*** Opening of Dataset content ***

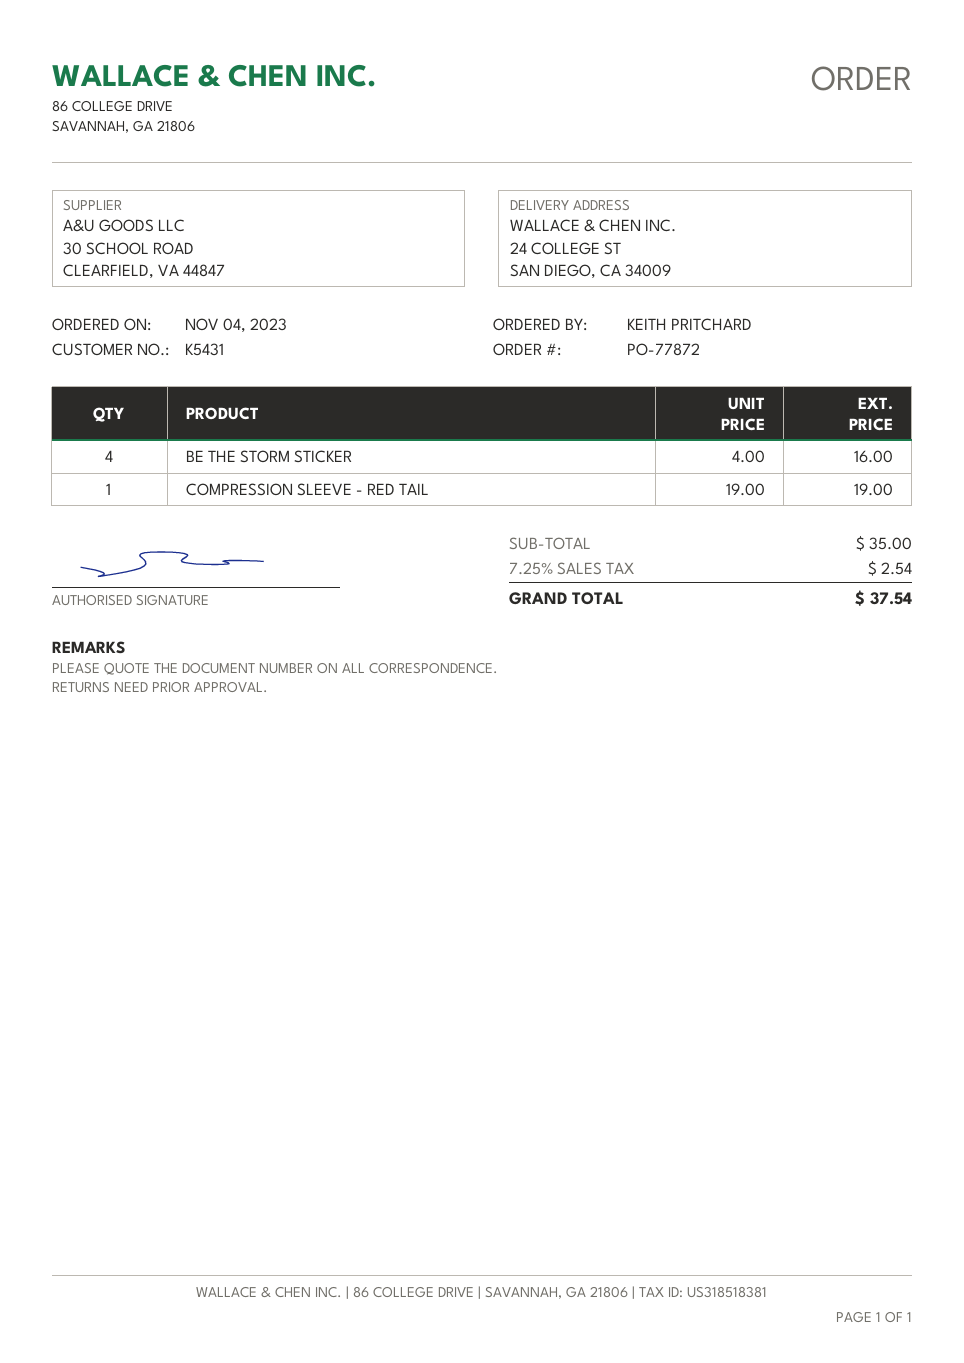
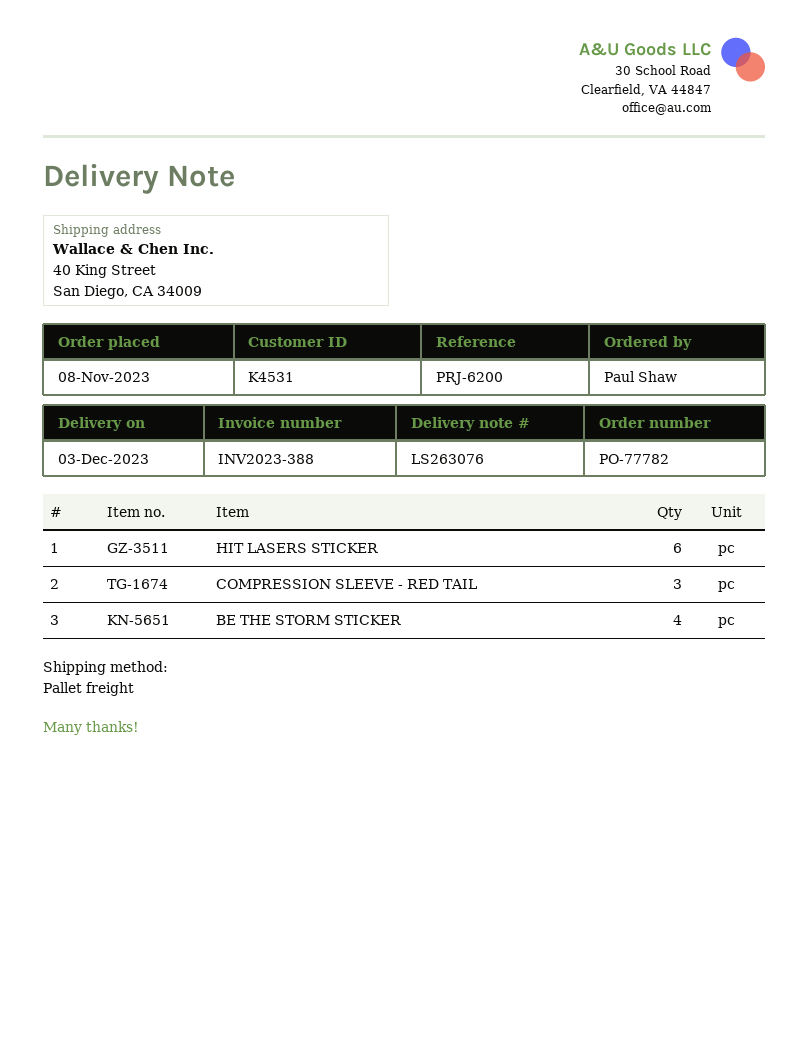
order number: PO-77872 -> PO-77782
order date: 2023-11-04 -> 2023-11-08
customer number: K5431 -> K4531
ordered by: KEITH PRITCHARD -> Paul Shaw
ship to: 24 COLLEGE ST, SAN DIEGO, CA 34009 -> 40 King Street, San Diego, CA 34009
COMPRESSION SLEEVE - RED TAIL: 1 -> 3
HIT LASERS STICKER: none -> 6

*** Close of Dataset content ***

**Work request:**
Every line above that holds "number" counts once; state the total and nothing else.

**Written reply:**
2